As evidence, because I don’t believe in making arguments without cold, hard, statistical evidence, review the following:

(If you don’t feel like skipping to 0:40, Dolly Parton says as follows: “Look, I got a gun out there in my purse, and up to now I’ve been forgiving and forgetting because of the way I was brought up but I’ll tell you one thing, if you ever say another word about me or make another indecent proposal, I’m gonna get that gun of mine, and change you from a rooster to a hen with one shot!” I posit that her consortium with other women is the only reason she didn’t follow through with it.)

In any event, we’ve learned not to say “let them eat cake!” but rather let a few people on Fox News tell the masses we had to work 24/7 to get where we are today (we didn’t), and the rest of us keep our goddamn mouths shut.
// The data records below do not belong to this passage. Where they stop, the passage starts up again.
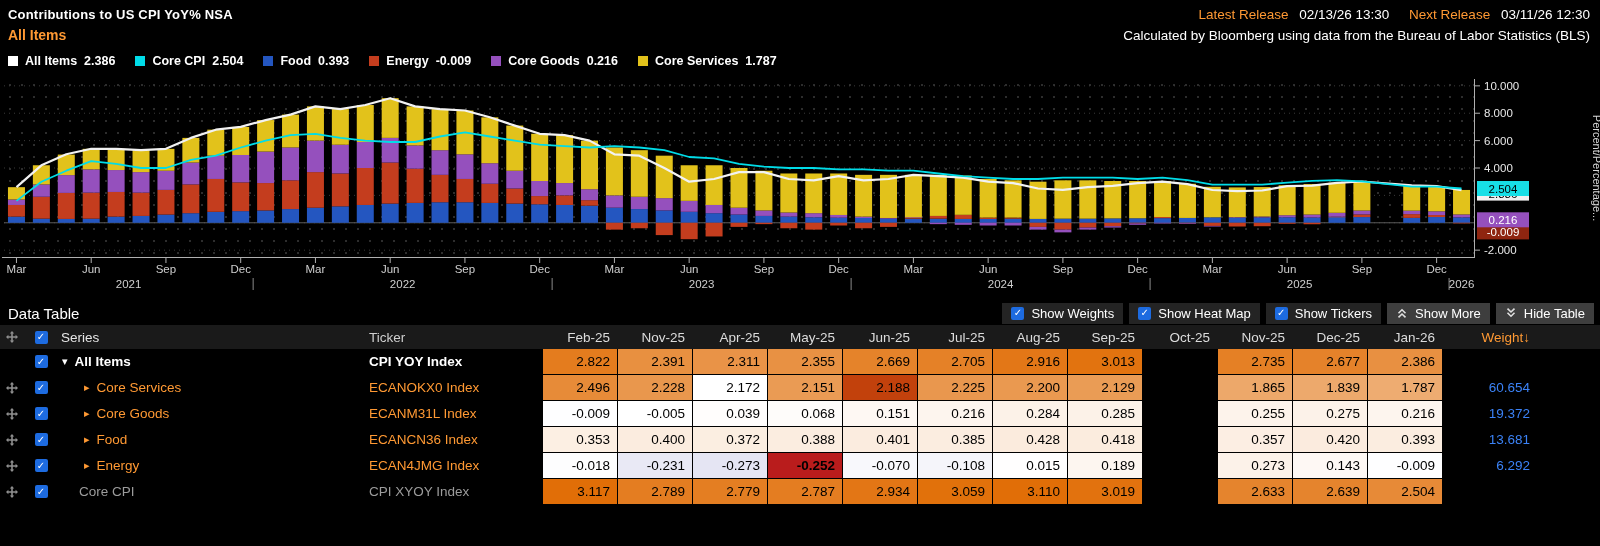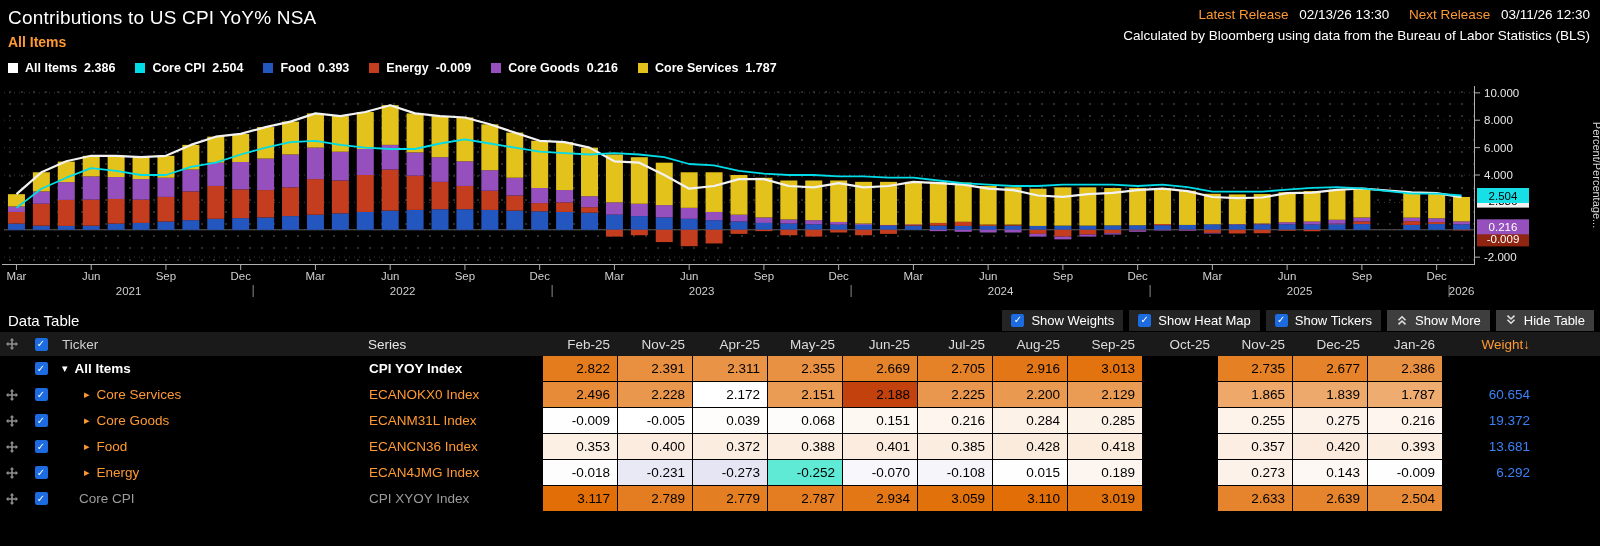--- a/index.html
+++ b/index.html
@@ -7,7 +7,7 @@
     font-family:"Liberation Sans","DejaVu Sans",sans-serif;color:#fff;}
   
   .top{display:flex;justify-content:space-between;align-items:flex-start;padding:7px 10px 0 8px;}
-  .title{font-size:19px;font-weight:400;color:#fff;letter-spacing:.2px;}
+  .title{font-size:13px;font-weight:700;color:#fff;letter-spacing:.2px;}
   .subtitle{font-size:14px;font-weight:700;color:#ff9933;margin-top:5px;}
   .release-line{text-align:right;font-size:13.5px;white-space:nowrap;}
   .release-line .lbl{color:#ff9933;margin-left:16px;}

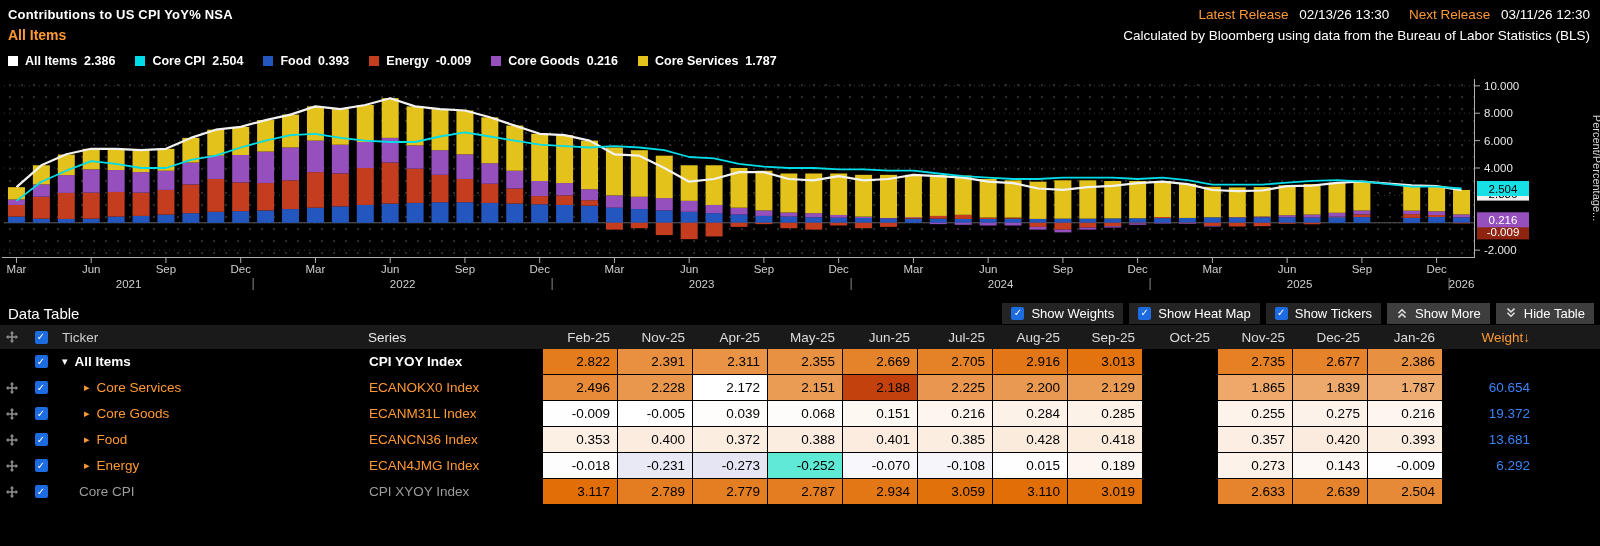--- a/index.html
+++ b/index.html
@@ -476,8 +476,8 @@
             <span>✓</span>
           </div>
         </div>
+        <div class="c hc serieshdr">Series</div>
         <div class="c hc tickerhdr">Ticker</div>
-        <div class="c hc serieshdr">Series</div>
         <div class="c hc month">Feb-25</div>
         <div class="c hc month">Nov-25</div>
         <div class="c hc month">Apr-25</div>

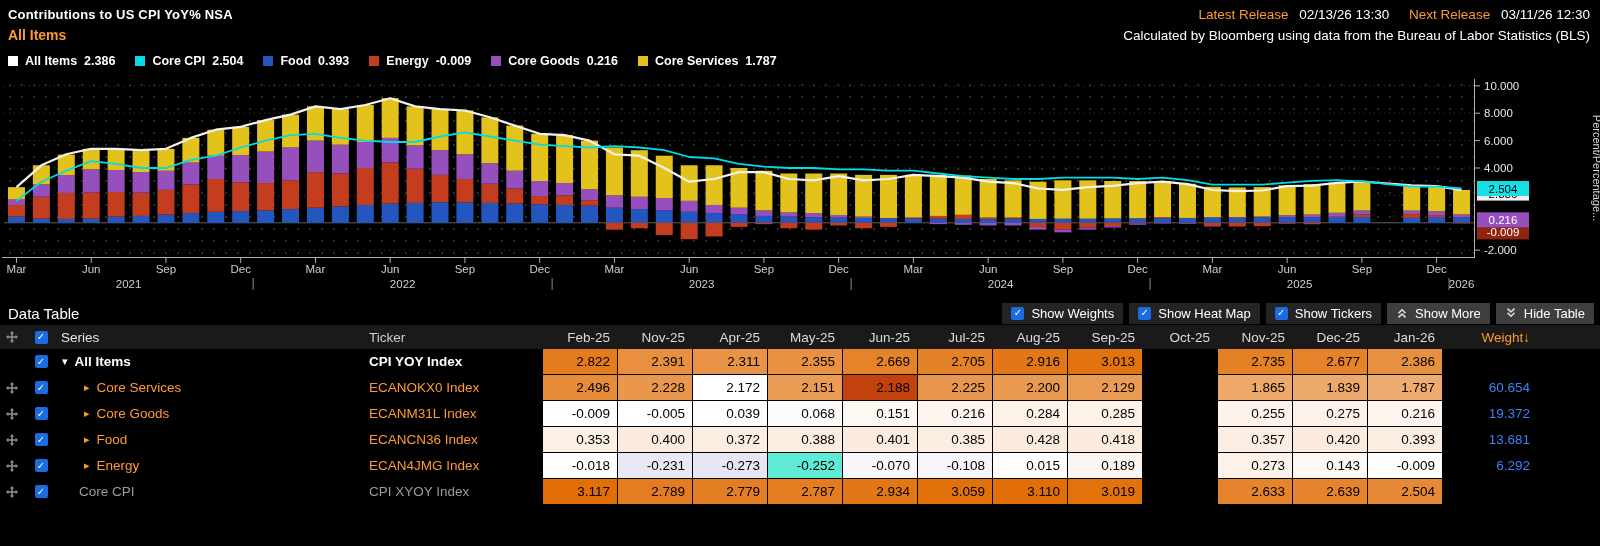--- a/index.html
+++ b/index.html
@@ -622,7 +622,7 @@
         <div class="c val-cell" style="background: rgb(253, 253, 254);">-0.018</div>
         <div class="c val-cell" style="background: rgb(233, 233, 245);">-0.231</div>
         <div class="c val-cell" style="background: rgb(229, 229, 243);">-0.273</div>
-        <div class="c val-cell" style="background: #5eead4;">-0.252</div>
+        <div class="c val-cell" style="background: #b91c1c; font-weight: bold;">-0.252</div>
         <div class="c val-cell" style="background: rgb(248, 248, 252);">-0.070</div>
         <div class="c val-cell" style="background: rgb(245, 245, 250);">-0.108</div>
         <div class="c val-cell" style="background: rgb(255, 254, 254);">0.015</div>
Maybe I should too. I like my money.

Unfortunately, the answer to gun violence in general is not nearly as pat–mass murders make up only a tiny fraction of gun violence. Focusing on them probably isn’t worth our time. But if you’re wondering what drives these particular people over the edge, I would just imagine a place where you’re just as (or much more) oppressed than you are now, but surrounded by people telling you that you should be thankful for everything you have. Because if that isn’t the reason, we’re going to have to come up with some reason applicable only to middle class white people, because video games, violent song lyrics, and shitty parents are pretty universal.

Admittedly, this is not my fight, and I don’t care that much. But as oppressed minorities… I’m not going to scapegoat middle class white people. Not without wearing kevlar, anyway. Those mother fuckers are crazy.